Il mio mago di Oz tra Gable e Charlot
di Giovanna Grassi
«Benvenuti nel regno del meraviglioso», dice il mago ciarlatano James Franco e le attrici «streghe» che lo accompagnano a Pasadena. Qui gli interpreti e gli invitati si divertono con la gigantesca riproduzione della mongolfiera coloratissima, che porta l'illusionista di un piccolo circo nel fantastico mondo di Oz ...
Era il 1939 quando Judy Garland conquistò Hollywood con l'avventura della ragazzina orfana improvvisamente catapultata in luoghi fantastici.
Oggi il regista Sam Raimi riprende la storia ispirata dal romanzo di L. Frank Baum e ne fa un prequel targato Disney (a marzo anche in Italia). Puntato proprio sulla figura di Oscar Diggs, colui che sarà il potente Oz, James Franco ride: «Il mio ciarlatano cerca di fuggire da un creditore e sale sulla mongolfiera travolta da un tornado…
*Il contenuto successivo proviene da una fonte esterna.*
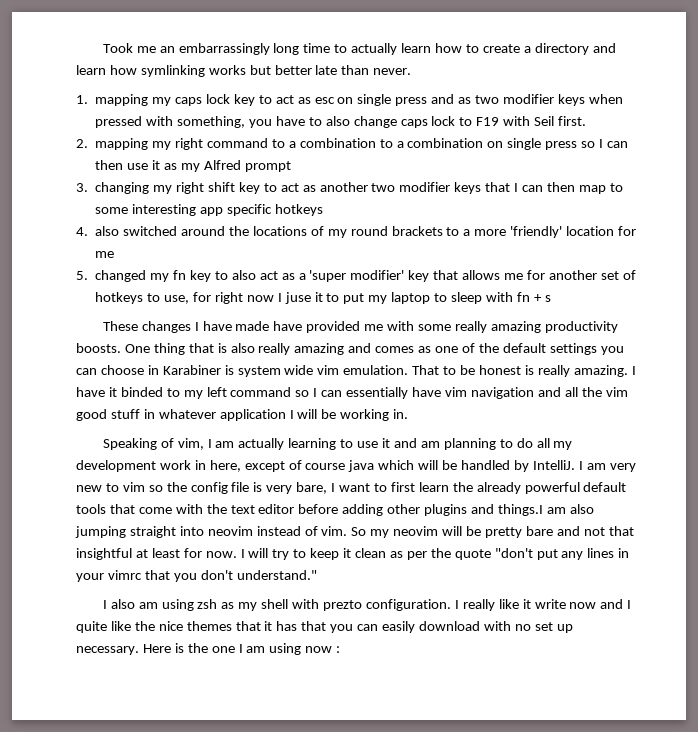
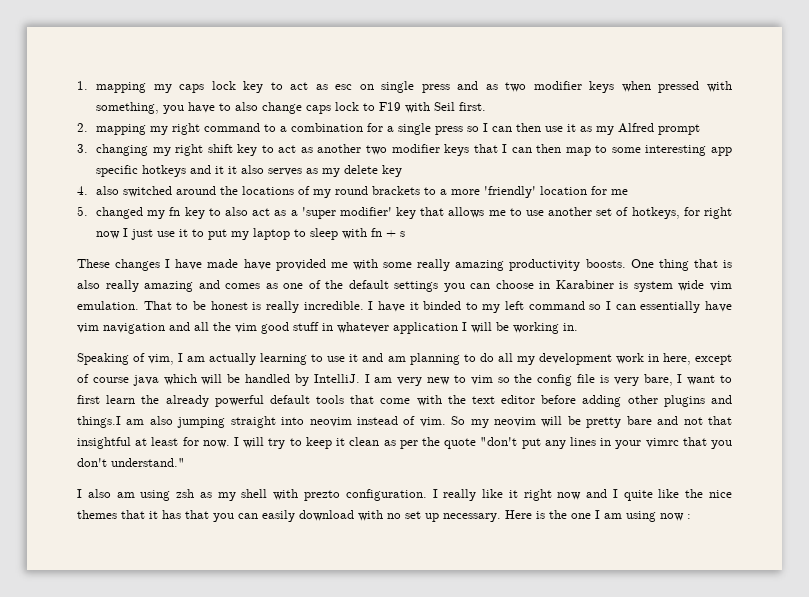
[102,43,616,55] [76,65,412,77] Took me an embarrassingly long time to actually learn how to create a directory and learn how symlinking works but better late than never. // -> (77, 85) none
[379,138,504,148] to a combination on -> [367,123,395,132] for a
(323, 210) none -> [190,165,403,177] and it it also serves as my delete key
[526,270,545,280] for -> [509,208,544,216] to use
[95,292,190,304] hotkeys to use, -> [631,207,680,219] hotkeys,
[284,292,311,304] juse -> [131,229,176,240] just use
[573,365,628,377] amazing. -> [303,301,364,310] incredible.
[534,599,566,609] write -> [523,489,552,501] right

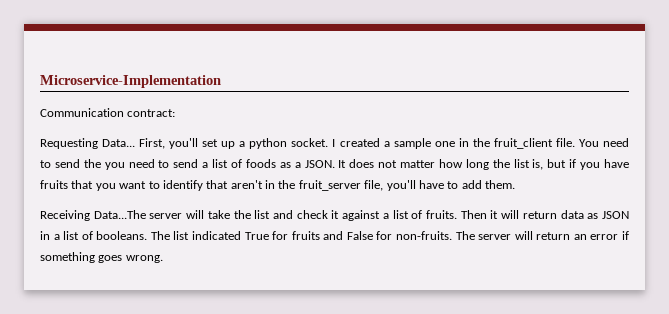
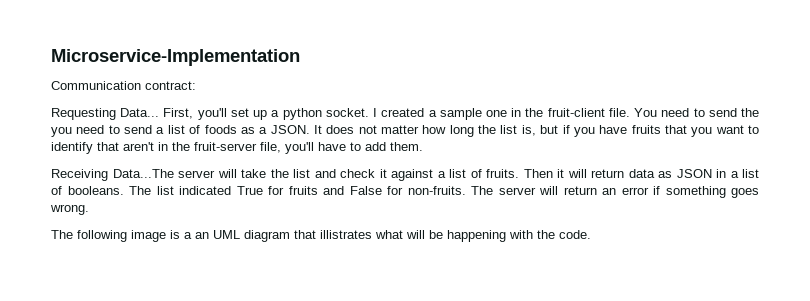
[493,138,553,149] fruit_client -> [547,108,605,117] fruit-client
[298,180,361,191] fruit_server -> [194,142,257,151] fruit-server
(163, 259) none -> [51,230,591,242] // The following image is a an UML diagram that illistrates what will be happening with the code.

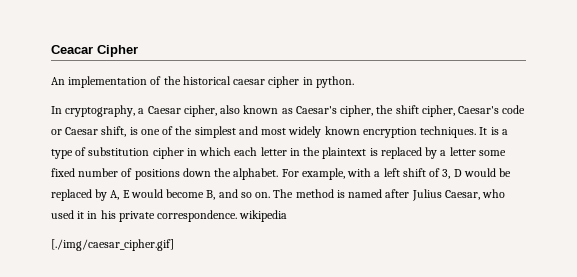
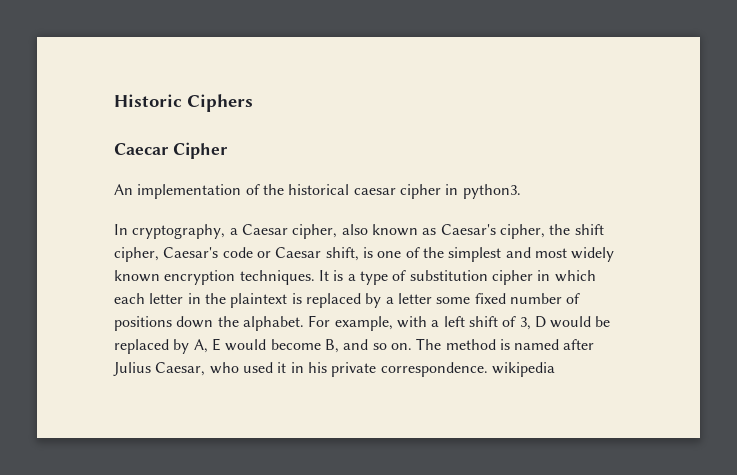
[51,45,93,54] Ceacar -> [114,94,253,112] [114,143,169,155] Historic Ciphers // Caecar
[315,76,354,88] python. -> [462,184,521,199] python3.
[51,239,174,251] // [./img/caesar_cipher.gif] -> (555, 369) none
Così arriva nel regno di Oz, pensa di aver trovato fortuna e potere perché gli offrono anche di diventare il Re di quell'incantato contado. Qui da sempre si attende per una misteriosa profezia l'arrivo dì un leader. Ma il percorso di Oscar per trasformarsi nel grande e potente Oz sarà accidentato». Ecco dunque una serie di incontri che faranno conoscere a tutti l'adorabile fanciullina, Joey King, che impersona una creatura dal volto di porcellana e diventa compagna di viaggio del mago, e Zach Braff (l'ex assistente di Oscar nel circo) che si trasforma in Finley the Monkey anche lui servitore fedelissimo e compare di spericolate avventure (nonché futuro amico di tutti i ragazzini del mondo).
Considera il protagonista: “Se dovessi definire il lavoro di tutti noi direi che è come il film, ricco di passione e immaginazione, innocenza e illusioni. Ogni attore è andato alla ricerca delle qualità e dei difetti del suo personaggio: Oz è un seduttore, ma anche un ragazzo. Interpretandolo ho pensato sia a Charlie Chaplin che a Clark Gable. E sono andato persino a Las Vegas a lezioni di magia dall'illusionista Lance Burton, premiatissimo come maestro dell'Academy of Magical Arts.
È una grande famiglia, in fondo - osserva ancora Franco - quella che si crea nel regno di Oz tra i Munchkins, il popolo della contrada, che sa anche cantare e danzare e che confeziona per vivere strani e multicolori abiti per tutti. Abbiamo lavorato dietro le quinte con artisti del make-up, dei costumi, delle scenografie, della fotografia, del 3D, tutti premiati dagli Oscar, come con il grande compositore della colonna sonora Danny Elfman»
Mentre la mongolfiera (vera) ondeggia nel vento sulle case di Pasadena il regista Sam Raimi dice: «Ho diretto anche supereroi come Spiderman, ma è nel mio cuore e nei miei valori il mago di Oz di questo prequel. Il protagonista è un uomo qualsiasi che delle proprie illusioni, prima vendute agli altri con inganni, fa tesoro. Le trasforma così in magie della realtà. È ciò di cui abbiamo bisogno in tempi difficili e anche disastrosi per tutti, adulti e bambini. Oz è universo e io credo davvero che possa insegnare, senza pedanteria, ma con fantasia, a diventare davvero migliori». Raimi spiega ancora: «Un film come questo era il mio sogno da sempre e, presentandoci i buoni e i cattivi, suggerisce a tutti un viaggio per crescere a ogni età, andando per zone sconosciute con arti magiche, un pizzico di stregoneria e molta speranza a braccetto con il potere della fantasia».
A Pasadena - mentre nei giardini dell'antico Huntington Hotel risuona ovunque la voce di Mariah Carey che canta il leit-motiv «Almost Home» - fa gli onori di casa anche il potente produttore Joe Roth, che al suo attivo tra tanti titoli ha anche Alice nel paese delle meraviglie. Nel 2010, Roth propose alla Disney di adattare sul grande schermo una nuova storia basata su Oz. La sfida comincia ora nelle sale.